The key breakthrough lies in using thymic tissue—normally discarded during surgery—as a source of highly potent regulatory cells.

Reducing dependence on immunosuppressive drugs

One of the greatest challenges in pediatric transplantation is the long-term use of immunosuppressive medication. While these drugs are essential for preventing rejection, prolonged use in children can lead to significant side effects, including impaired growth, kidney dysfunction, increased susceptibility to infections, and other long-term health complications.

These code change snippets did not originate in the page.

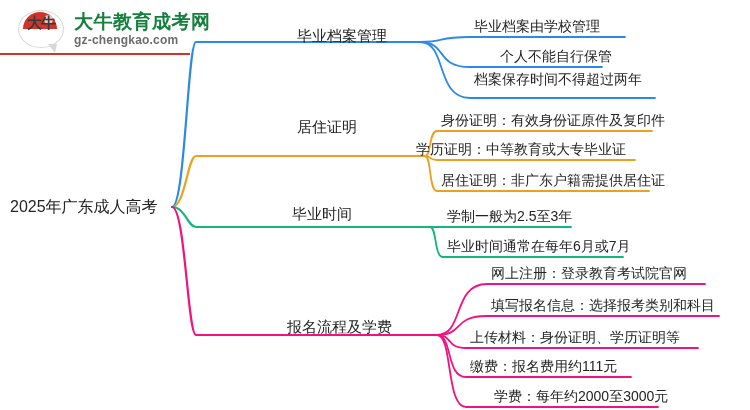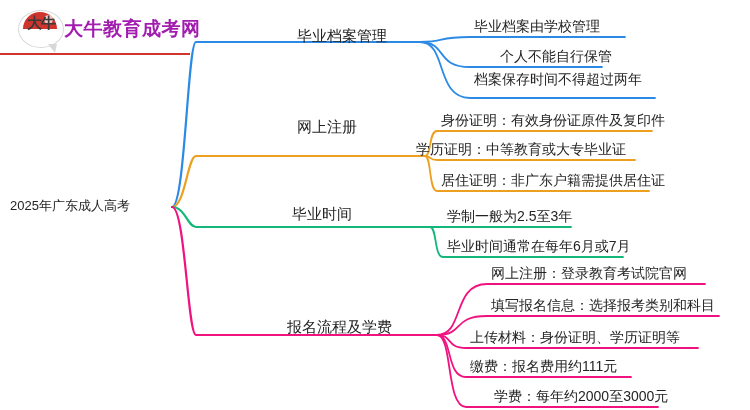--- a/index.html
+++ b/index.html
@@ -19,21 +19,21 @@
     width: 750px;
     height: 410px;
   }
   
   .logo-block {
     position: absolute;
     left: 18px;
     top: 8px;
     display: flex;
     align-items: center;
-    gap: 0;
+    gap: 10px;
   }
   .logo-mark {
     position: relative;
     width: 46px;
     height: 42px;
   }
   .logo-bubble {
     position: absolute;
     left: 0; top: 2px;
     width: 44px; height: 36px;
@@ -77,21 +77,21 @@
   }
   .logo-text {
     display: flex;
     flex-direction: column;
     justify-content: center;
     line-height: 1.05;
   }
   .logo-title {
     font-size: 19px;
     font-weight: bold;
-    color: #a21caf;
+    color: #15803d;
     letter-spacing: 0.5px;
     white-space: nowrap;
   }
   .logo-sub {
     font-size: 12px;
     font-weight: bold;
     color: #6c6c6c;
     letter-spacing: 0.2px;
     white-space: nowrap;
     margin-top: 2px;
@@ -112,21 +112,21 @@
     pointer-events: none;
   }
   
   .node-text {
     position: absolute;
     color: #242424;
     white-space: nowrap;
     font-family: "Liberation Sans", "DejaVu Sans", sans-serif;
   }
   .root-node {
-    font-size: 13px;
+    font-size: 16px;
     left: 10px;
     top: 197px;
   }
   .branch-node {
     font-size: 15px;
   }
   .leaf-node {
     font-size: 14px;
   }
 </style>
@@ -137,20 +137,21 @@
 
   <div class="logo-block">
     <div class="logo-mark">
       <div class="logo-bubble"></div>
       <div class="logo-arc"></div>
       <div class="logo-dot"></div>
       <div class="logo-cn">大牛</div>
     </div>
     <div class="logo-text">
       <div class="logo-title">大牛教育成考网</div>
+      <div class="logo-sub">gz-chengkao.com</div>
     </div>
   </div>
   <div class="logo-divider"></div>
 
   <svg id="wires" viewBox="0 0 750 410">
       <path d="M 172 207
              C 185.2 207, 187.6 42, 196 42
              L 420 42" stroke="#2b8ae6" stroke-width="2.2" fill="none" stroke-linecap="round"></path>
       <path d="M 420 42
                 C 447.5 42, 435 37, 470 37
@@ -202,21 +203,21 @@
                 L 658 407" stroke="#f0127f" stroke-width="1.8" fill="none" stroke-linecap="round"></path>
     </svg>
 
   <div class="node-text root-node">2025年广东成人高考</div>
 
   <div id="labels">
       <div class="node-text branch-node" style="left: 297px; top: 27px;">毕业档案管理</div>
       <div class="node-text leaf-node" style="left: 474px; top: 18px;">毕业档案由学校管理</div>
       <div class="node-text leaf-node" style="left: 500px; top: 48px;">个人不能自行保管</div>
       <div class="node-text leaf-node" style="left: 474px; top: 71px;">档案保存时间不得超过两年</div>
-      <div class="node-text branch-node" style="left: 297px; top: 118px;">网上注册</div>
+      <div class="node-text branch-node" style="left: 297px; top: 118px;">居住证明</div>
       <div class="node-text leaf-node" style="left: 441px; top: 112px;">身份证明：有效身份证原件及复印件</div>
       <div class="node-text leaf-node" style="left: 416px; top: 141px;">学历证明：中等教育或大专毕业证</div>
       <div class="node-text leaf-node" style="left: 441px; top: 172px;">居住证明：非广东户籍需提供居住证</div>
       <div class="node-text branch-node" style="left: 292px; top: 205px; text-align: right;">毕业时间</div>
       <div class="node-text leaf-node" style="left: 447px; top: 208px;">学制一般为2.5至3年</div>
       <div class="node-text leaf-node" style="left: 447px; top: 238px;">毕业时间通常在每年6月或7月</div>
       <div class="node-text branch-node" style="left: 287px; top: 318px;">报名流程及学费</div>
       <div class="node-text leaf-node" style="left: 491px; top: 265px;">网上注册：登录教育考试院官网</div>
       <div class="node-text leaf-node" style="left: 491px; top: 297px;">填写报名信息：选择报考类别和科目</div>
       <div class="node-text leaf-node" style="left: 470px; top: 329px;">上传材料：身份证明、学历证明等</div>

The ultimate goal of the Gregorio Marañón team is to advance precision medicine. Based on the current findings, the next step will be to determine whether additional doses of thyTreg cells can gradually reduce the need for immunosuppressive drugs. If successful, this could dramatically improve the quality of life of transplant recipients, allowing them to grow with a more balanced immune system and reduced dependence on medication.

International recognition

The significance of this study has attracted considerable attention from the global scientific community. Institutions such as Harvard University and Massachusetts General Hospital, as well as the Spanish Society of Transplantation and the Spanish Society of Pediatric Cardiology and Congenital Heart Disease, have expressed strong interest in the results. The research team has recently been invited to present its findings at some of the most prestigious international conferences in the field.

The research is already moving toward allogeneic thyTreg therapies, which could eventually extend these benefits to adult transplant recipients as well.

A milestone for public healthcare

Spain has been a global leader in organ donation and transplantation for decades. This achievement demonstrates not only the generosity of donors and the efficiency of the transplant system, but also the country’s capacity for biomedical innovation.

The fact that a therapy of this magnitude has been developed within a public hospital highlights the importance of investment in health research institutes such as IiSGM. The collaboration between frontline clinicians, such as Drs. Camino and Gil, and laboratory scientists like Dr. Correa exemplifies how basic science can be translated into real-world therapeutic advances.

The use of thyTreg cells represents a major step forward in regenerative medicine and transplant immunotherapy. While researchers emphasize that the absence of rejection cannot yet be attributed solely to the therapy at this stage, the results clearly demonstrate an excellent safety profile and an optimal immune response in the treated children.